When you do so, you will see for yourself the welcome patients receive; whether they can see the name of the person dealing with them; whether and how staff introduce themselves. You will see if you can tell from the uniforms who is who, and what their role is.  You can look for the written information for patients that is available to staff on the wards; you can see the quality of the physical environment and feel the atmosphere.

Introduce yourself to patients and relatives – find out if they know who is in charge of their care and how they can contact that person should they need to. Talk to the staff – find out what they think of their area of work and of the hospital. What do they like and what frustrates them? What would they like to change and why, and what do they feel they can do about it?

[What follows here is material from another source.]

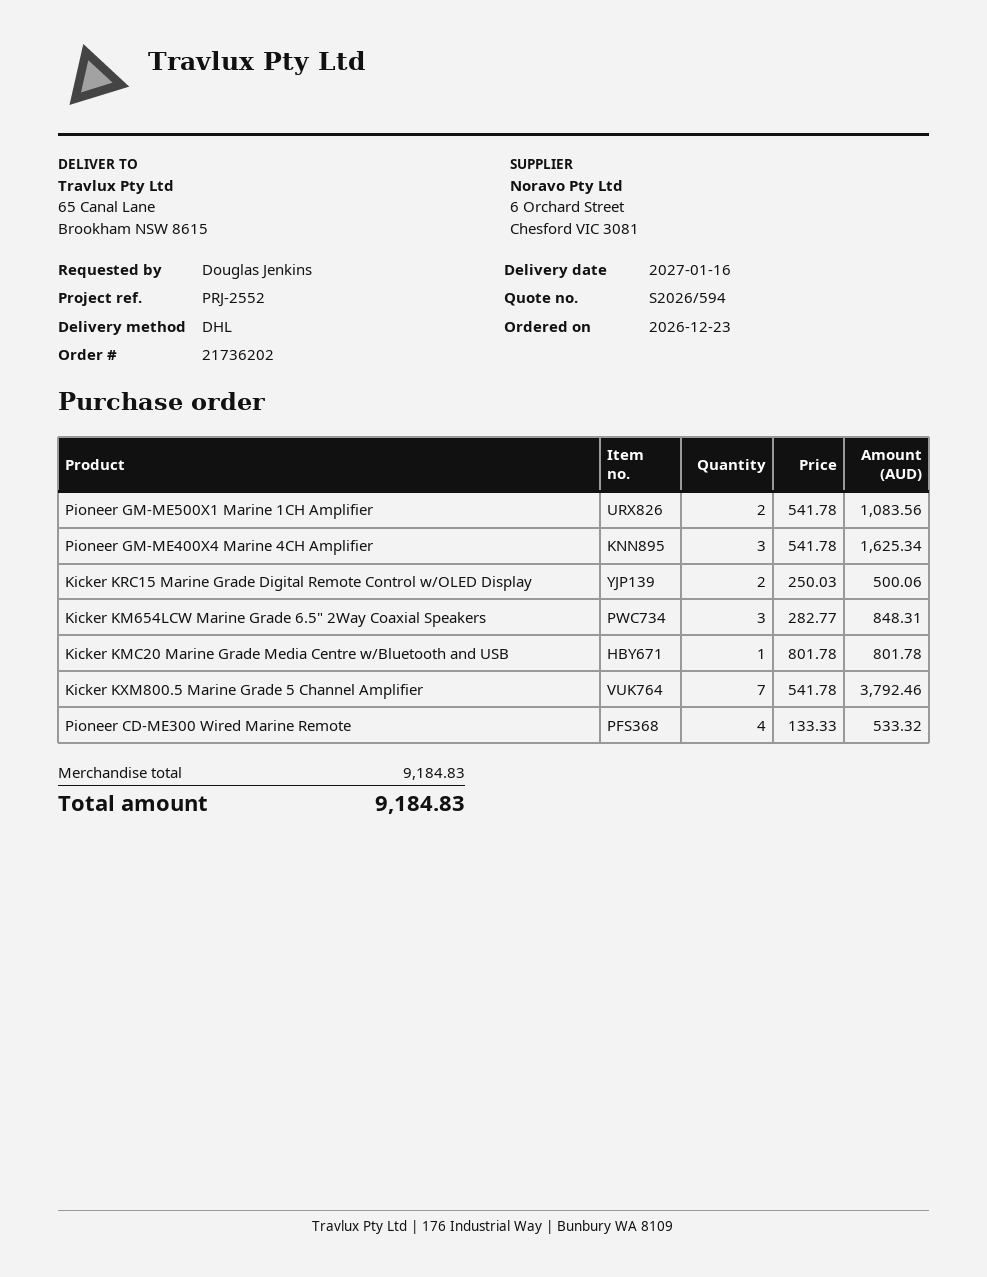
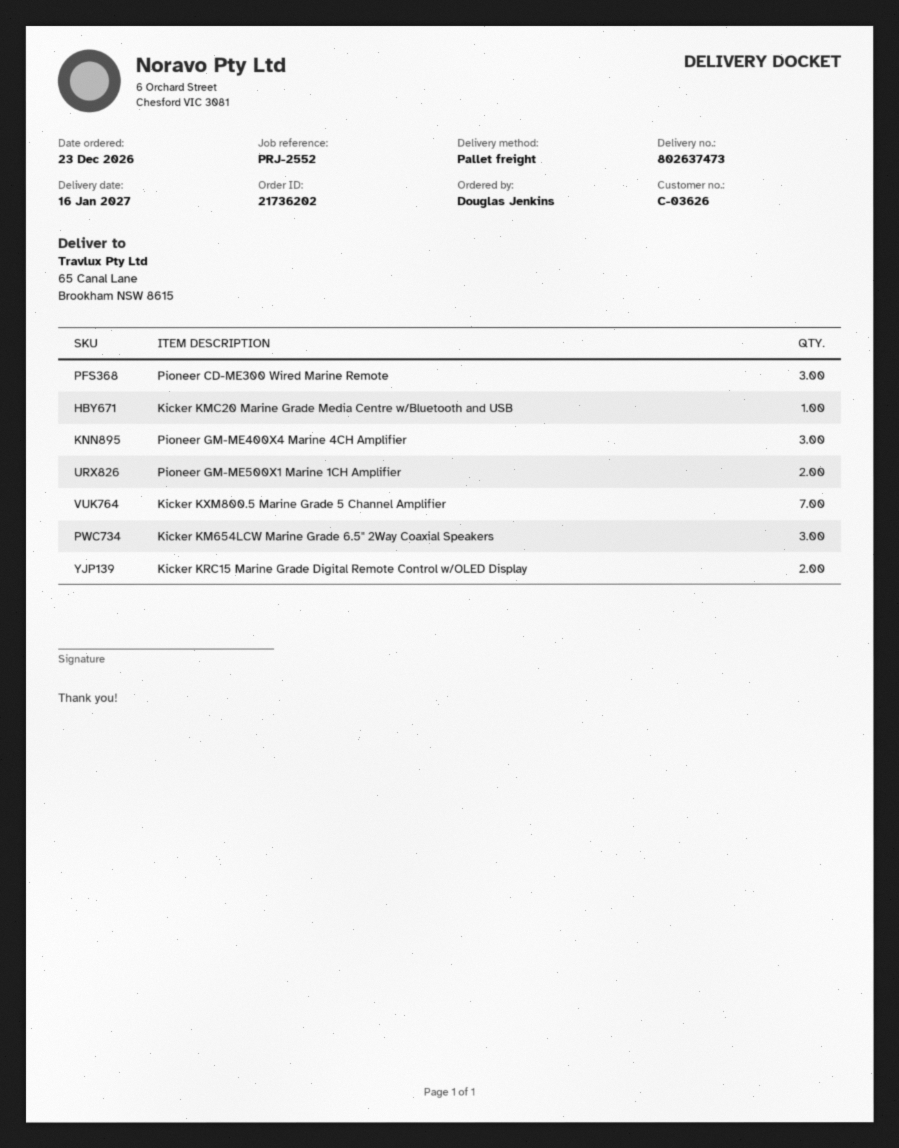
shipping method: DHL -> pallet freight
Pioneer CD-ME300 Wired Marine Remote: 4 -> 3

In the course of your visits I can guarantee you will see things that need to change. But – unless you see something that puts patients at risk, in which case you have to report it immediately – don’t produce lists of things that need fixing after each visit. That will reinforce the idea that staff are not trusted to get things right on their own.

Approach the visits and periods of observation instead in a spirit of inquiry, not monitoring. Talk to your fellow board members about what you are doing, keep a journal and find out what lies behind the problems you see and hear about. Be patient and gradually the workings of the hospital will reveal themselves. Be persistent and word will spread that the board is seriously interested in the work of caring for patients and the conditions that make it possible.

Remember, cultures change gradually, not overnight. Choose carefully when to act. Be brave, and gradually staff who believe now that Francis’ talk of a culture of openness, honesty and no blame is a con, might just be prepared to put their trust in you and to take the first step towards real cultural change.